Task instructions: Repeat, word for word, all the data that follows, and exclude the pictures.

━━━━━━━━

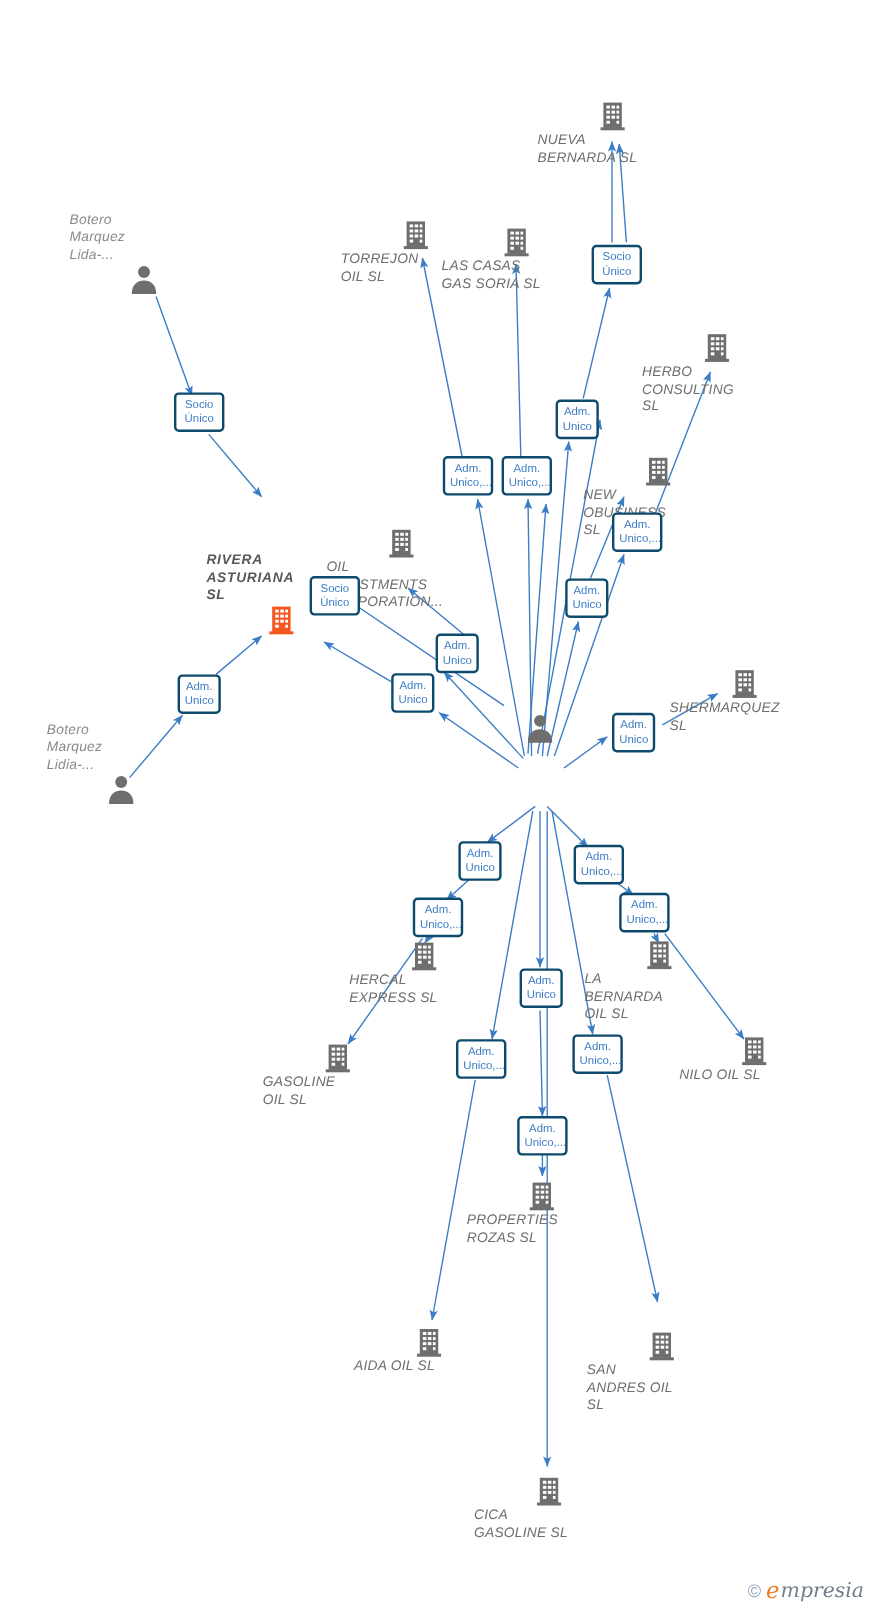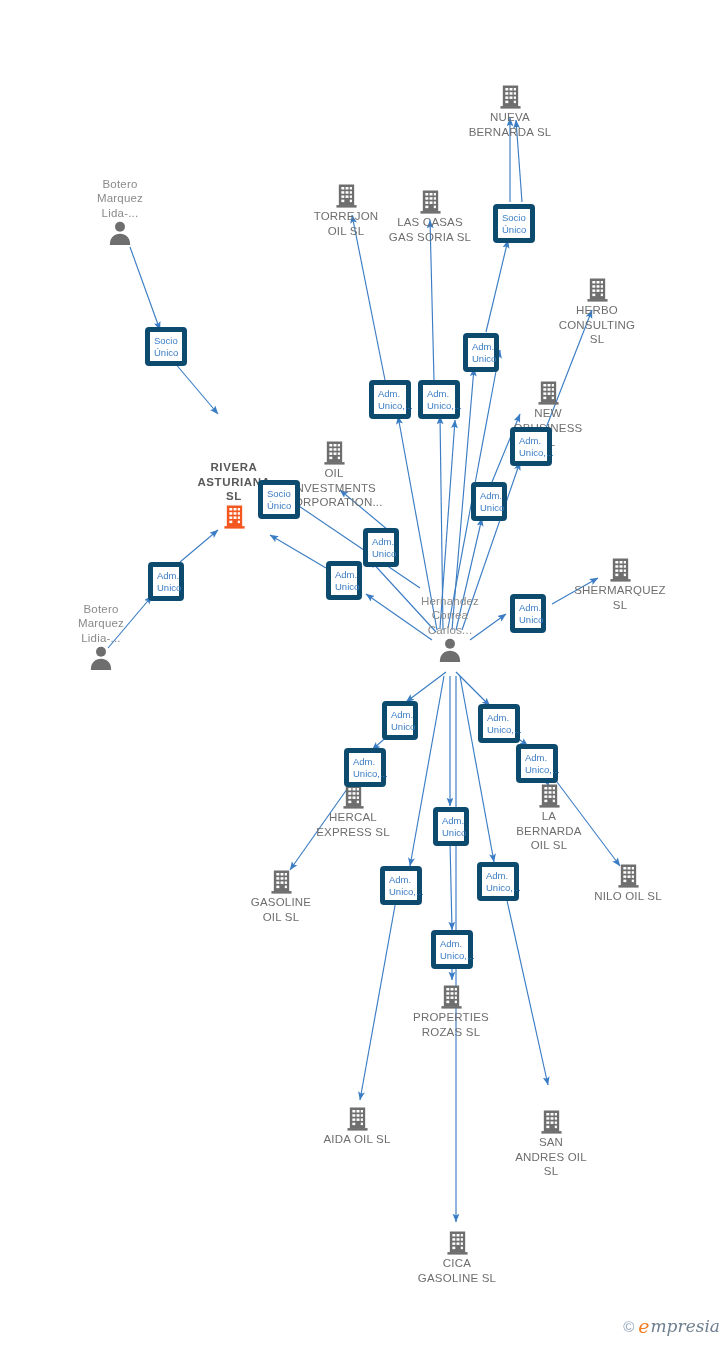--- a/index.html
+++ b/index.html
@@ -7,7 +7,7 @@
   #canvas{position:relative;width:728px;height:1345px;background:#fff;overflow:hidden;}
   svg#edges{position:absolute;left:0;top:0;width:728px;height:1345px;}
 
-  .node{position:absolute;text-align:center;}
+  .node{position:absolute;text-align:left;font-style:italic;}
   .node .lbl{
     font-size:11.5px;line-height:14.5px;color:#7a7a7a;letter-spacing:.2px;
     white-space:pre-line;font-weight:400;

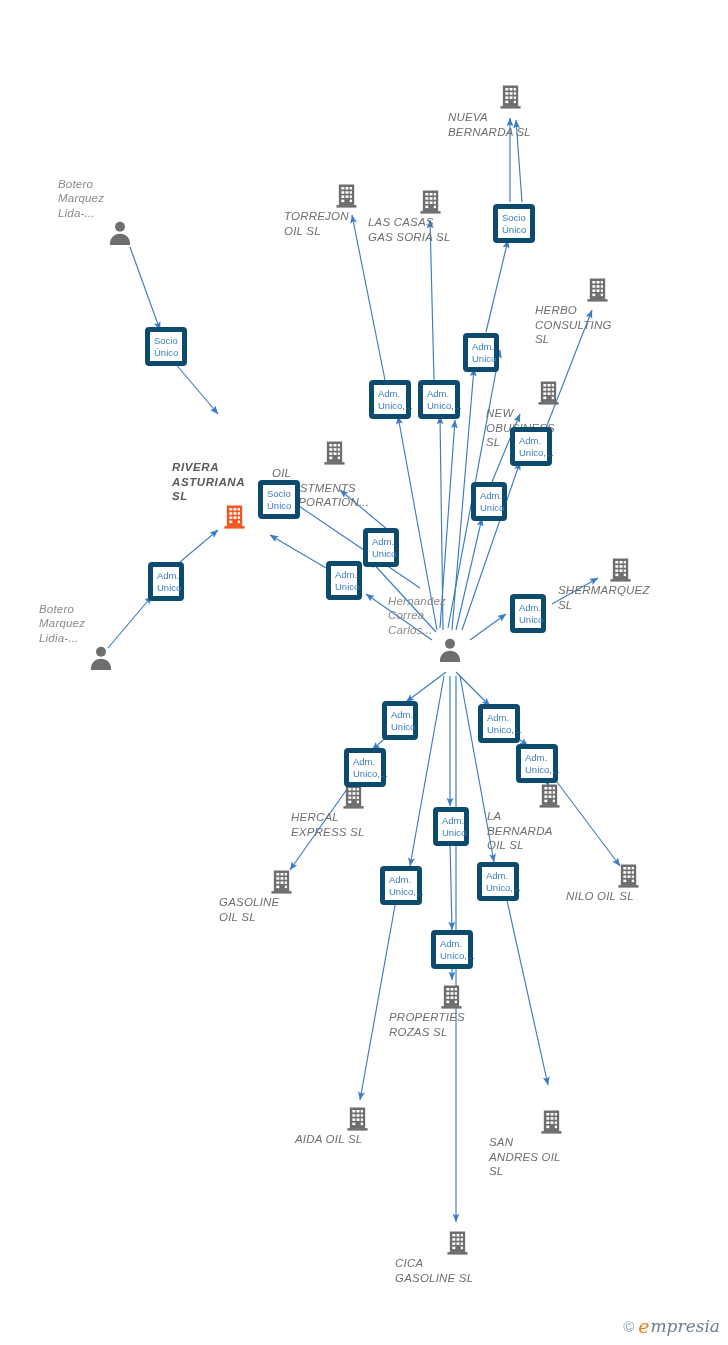--- a/index.html
+++ b/index.html
@@ -18,8 +18,8 @@
   .ico{display:block;margin:0 auto;}
 
   .elabel{
-    position:absolute;border:5px solid #0c4a6e;background:#fff;border-radius:4px;
-    color:#3b7dc4;font-size:9.5px;line-height:11.5px;
+    position:absolute;border:2px solid #0c4a6e;background:#fff;border-radius:4px;
+    color:#3b7dc4;font-size:9.5px;line-height:11.5px;text-align:center;
     padding:3px 4px;white-space:pre-line;box-sizing:border-box;
   }
 

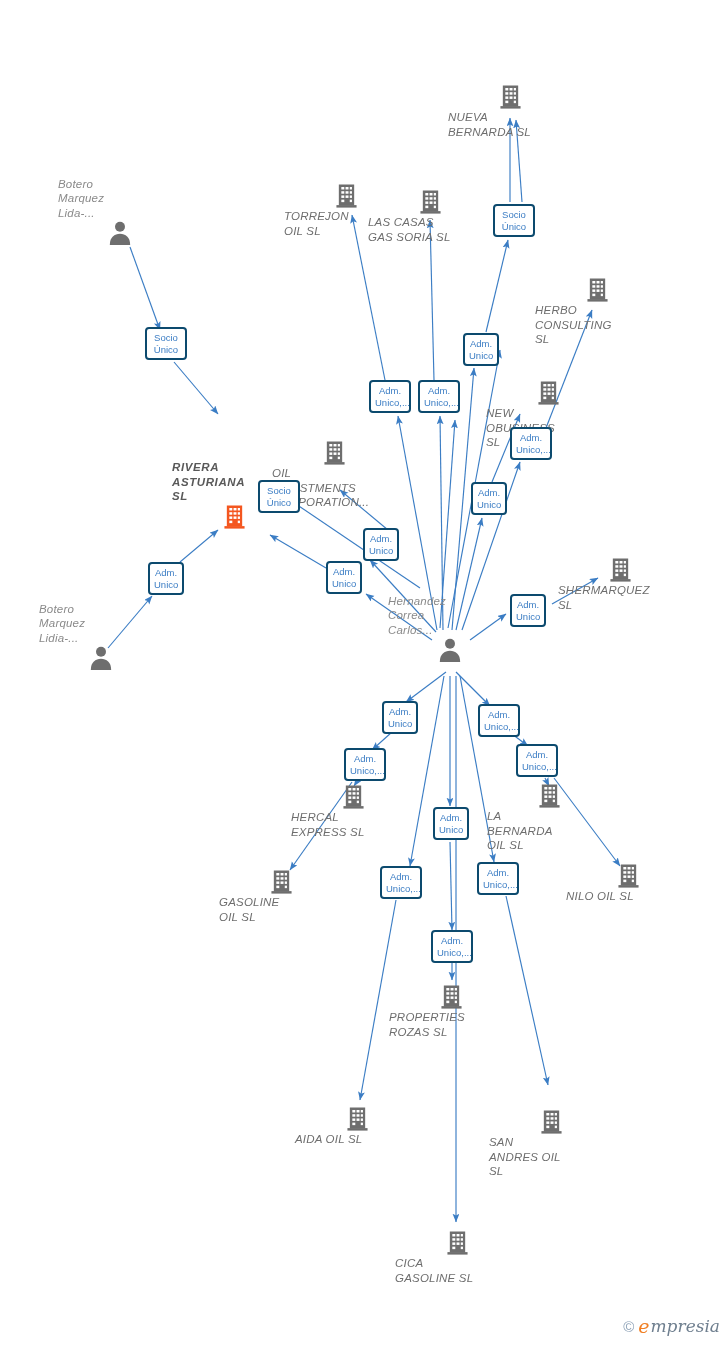--- a/index.html
+++ b/index.html
@@ -125,9 +125,6 @@
         </svg>
       </div>
       <div class="node person" style="left: 388px; width: 124px; top: 593.5px;">
-        <div class="lbl">Hernandez
-Correa
-Carlos...</div>
         <svg class="ico" width="26" height="26" viewBox="0 0 24 24" xmlns="http://www.w3.org/2000/svg">
           <circle cx="12" cy="6.2" r="4.6" fill="#6e6e6e"></circle>
           <path d="M2.6 23 C2.6 15.6 7 12.6 12 12.6 C17 12.6 21.4 15.6 21.4 23 Z" fill="#6e6e6e"></path>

━━━━━━━━

Result for this exercise:
--- a/index.html
+++ b/index.html
@@ -7,7 +7,7 @@
   #canvas{position:relative;width:728px;height:1345px;background:#fff;overflow:hidden;}
   svg#edges{position:absolute;left:0;top:0;width:728px;height:1345px;}
 
-  .node{position:absolute;text-align:center;}
+  .node{position:absolute;text-align:left;font-style:italic;}
   .node .lbl{
     font-size:11.5px;line-height:14.5px;color:#7a7a7a;letter-spacing:.2px;
     white-space:pre-line;font-weight:400;

--- a/index.html
+++ b/index.html
@@ -18,8 +18,8 @@
   .ico{display:block;margin:0 auto;}
 
   .elabel{
-    position:absolute;border:5px solid #0c4a6e;background:#fff;border-radius:4px;
-    color:#3b7dc4;font-size:9.5px;line-height:11.5px;
+    position:absolute;border:2px solid #0c4a6e;background:#fff;border-radius:4px;
+    color:#3b7dc4;font-size:9.5px;line-height:11.5px;text-align:center;
     padding:3px 4px;white-space:pre-line;box-sizing:border-box;
   }
 

--- a/index.html
+++ b/index.html
@@ -125,9 +125,6 @@
         </svg>
       </div>
       <div class="node person" style="left: 388px; width: 124px; top: 593.5px;">
-        <div class="lbl">Hernandez
-Correa
-Carlos...</div>
         <svg class="ico" width="26" height="26" viewBox="0 0 24 24" xmlns="http://www.w3.org/2000/svg">
           <circle cx="12" cy="6.2" r="4.6" fill="#6e6e6e"></circle>
           <path d="M2.6 23 C2.6 15.6 7 12.6 12 12.6 C17 12.6 21.4 15.6 21.4 23 Z" fill="#6e6e6e"></path>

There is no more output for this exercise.